**What to work on**
Look through the records below, and copy out every line that holds the string "dock".

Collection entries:
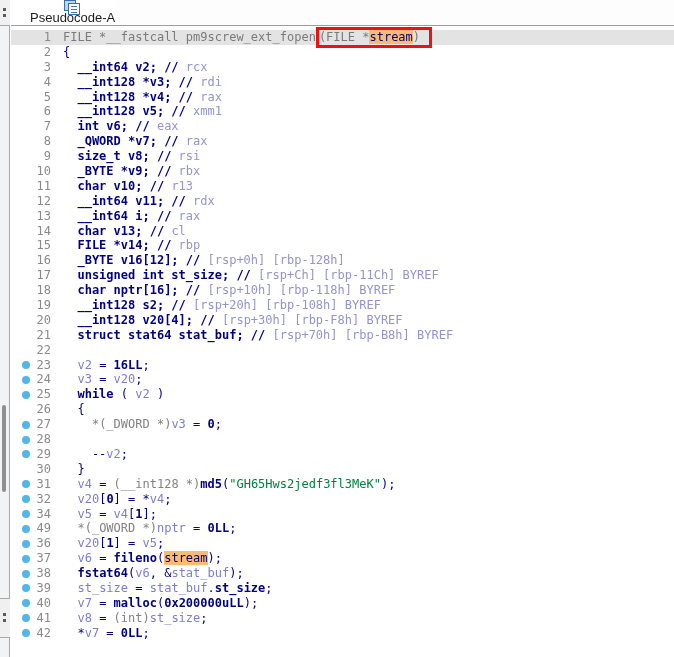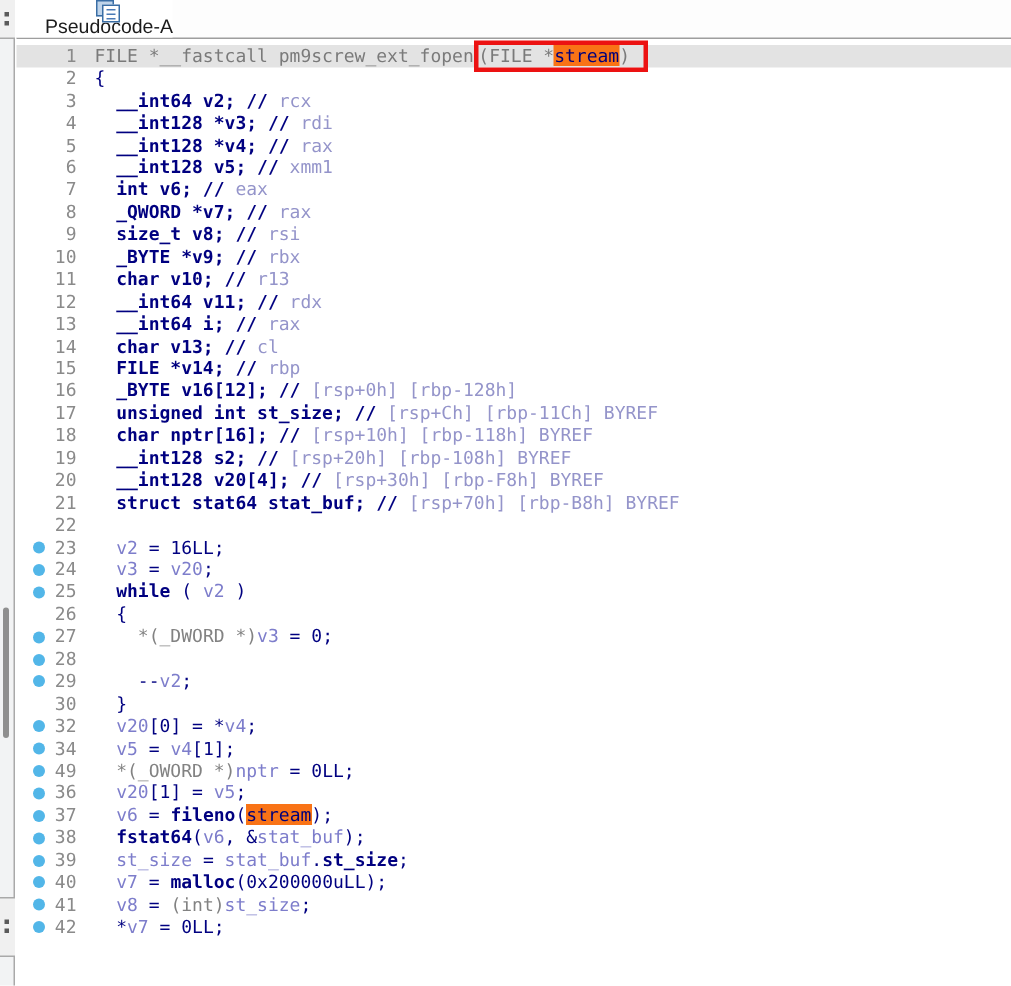--- a/index.html
+++ b/index.html
@@ -42,28 +42,28 @@
   .row { position:relative; display:flex; height:14.9px; line-height:14.9px;
          white-space:pre; }
   .row.hl { background:#e3e3e3; }
   .gutter { position:relative; flex:0 0 45px; text-align:right;
             padding-right:5px; color:#8a8a8a; }
   .dot { position:absolute; left:11px; top:3.5px; width:8px; height:8px;
          border-radius:50%; background:#52b6e8; }
   .codetext { padding-left:7px; }
 
   .k { color:#000080; font-weight:bold; }     
-  .n { color:#000080; font-weight:normal; }     
+  .n { color:#000080; font-weight:bold; }     
   .p { color:#000080; }                       
   .v { color:#7d7dcb; }                       
   .r { color:#9494ca; }                       
   .c { color:#828282; }                       
   .s { color:#008040; }                       
   .g { color:#7a7a7a; }                       
-  .y { background:#f97316; color:#00007a; }   
+  .y { background:#fdba74; color:#00007a; }   
 
   .redbox { border:3px solid #ec1212; padding:0 9px 1px 0; margin:-3px 0; }
 </style>
 </head>
 <body>
 
 <div class="dock-strip">
   <div class="dock-handle top">
     <span class="grip" style="top:8px"></span>
     <span class="grip" style="top:14px"></span>
@@ -116,20 +116,21 @@
         <div class="row"><span class="gutter"><span>21</span></span><span class="codetext"><span class="k">  struct stat64 stat_buf; // </span><span class="r">[rsp+70h] [rbp-B8h] BYREF</span></span></div>
         <div class="row"><span class="gutter"><span>22</span></span><span class="codetext"></span></div>
         <div class="row"><span class="gutter"><i class="dot"></i><span>23</span></span><span class="codetext"><span class="p">  </span><span class="v">v2</span><span class="p"> = </span><span class="n">16LL</span><span class="p">;</span></span></div>
         <div class="row"><span class="gutter"><i class="dot"></i><span>24</span></span><span class="codetext"><span class="p">  </span><span class="v">v3</span><span class="p"> = </span><span class="v">v20</span><span class="p">;</span></span></div>
         <div class="row"><span class="gutter"><i class="dot"></i><span>25</span></span><span class="codetext"><span class="k">  while</span><span class="p"> ( </span><span class="v">v2</span><span class="p"> )</span></span></div>
         <div class="row"><span class="gutter"><span>26</span></span><span class="codetext"><span class="p">  {</span></span></div>
         <div class="row"><span class="gutter"><i class="dot"></i><span>27</span></span><span class="codetext"><span class="p">    </span><span class="c">*(_DWORD *)</span><span class="v">v3</span><span class="p"> = </span><span class="n">0</span><span class="p">;</span></span></div>
         <div class="row"><span class="gutter"><i class="dot"></i><span>28</span></span></div>
         <div class="row"><span class="gutter"><i class="dot"></i><span>29</span></span><span class="codetext"><span class="p">    --</span><span class="v">v2</span><span class="p">;</span></span></div>
         <div class="row"><span class="gutter"><span>30</span></span><span class="codetext"><span class="p">  }</span></span></div>
+        <div class="row"><span class="gutter"><i class="dot"></i><span>31</span></span><span class="codetext"><span class="p">  </span><span class="v">v4</span><span class="p"> = </span><span class="c">(__int128 *)</span><span class="k">md5</span><span class="p">(</span><span class="s">"GH65Hws2jedf3fl3MeK"</span><span class="p">);</span></span></div>
         <div class="row"><span class="gutter"><i class="dot"></i><span>32</span></span><span class="codetext"><span class="p">  </span><span class="v">v20</span><span class="p">[</span><span class="n">0</span><span class="p">] = *</span><span class="v">v4</span><span class="p">;</span></span></div>
         <div class="row"><span class="gutter"><i class="dot"></i><span>34</span></span><span class="codetext"><span class="p">  </span><span class="v">v5</span><span class="p"> = </span><span class="v">v4</span><span class="p">[</span><span class="n">1</span><span class="p">];</span></span></div>
         <div class="row"><span class="gutter"><i class="dot"></i><span>49</span></span><span class="codetext"><span class="p">  </span><span class="c">*(_OWORD *)</span><span class="v">nptr</span><span class="p"> = </span><span class="n">0LL</span><span class="p">;</span></span></div>
         <div class="row"><span class="gutter"><i class="dot"></i><span>36</span></span><span class="codetext"><span class="p">  </span><span class="v">v20</span><span class="p">[</span><span class="n">1</span><span class="p">] = </span><span class="v">v5</span><span class="p">;</span></span></div>
         <div class="row"><span class="gutter"><i class="dot"></i><span>37</span></span><span class="codetext"><span class="p">  </span><span class="v">v6</span><span class="p"> = </span><span class="k">fileno</span><span class="p">(</span><span class="y">stream</span><span class="p">);</span></span></div>
         <div class="row"><span class="gutter"><i class="dot"></i><span>38</span></span><span class="codetext"><span class="p">  </span><span class="k">fstat64</span><span class="p">(</span><span class="v">v6</span><span class="p">, &amp;</span><span class="v">stat_buf</span><span class="p">);</span></span></div>
         <div class="row"><span class="gutter"><i class="dot"></i><span>39</span></span><span class="codetext"><span class="p">  </span><span class="v">st_size</span><span class="p"> = </span><span class="v">stat_buf</span><span class="p">.</span><span class="k">st_size</span><span class="p">;</span></span></div>
         <div class="row"><span class="gutter"><i class="dot"></i><span>40</span></span><span class="codetext"><span class="p">  </span><span class="v">v7</span><span class="p"> = </span><span class="k">malloc</span><span class="p">(</span><span class="n">0x200000uLL</span><span class="p">);</span></span></div>
         <div class="row"><span class="gutter"><i class="dot"></i><span>41</span></span><span class="codetext"><span class="p">  </span><span class="v">v8</span><span class="p"> = </span><span class="c">(int)</span><span class="v">st_size</span><span class="p">;</span></span></div>
         <div class="row"><span class="gutter"><i class="dot"></i><span>42</span></span><span class="codetext"><span class="p">  *</span><span class="v">v7</span><span class="p"> = </span><span class="n">0LL</span><span class="p">;</span></span></div>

**Written response**
 <div class="dock-strip">
   <div class="dock-handle top">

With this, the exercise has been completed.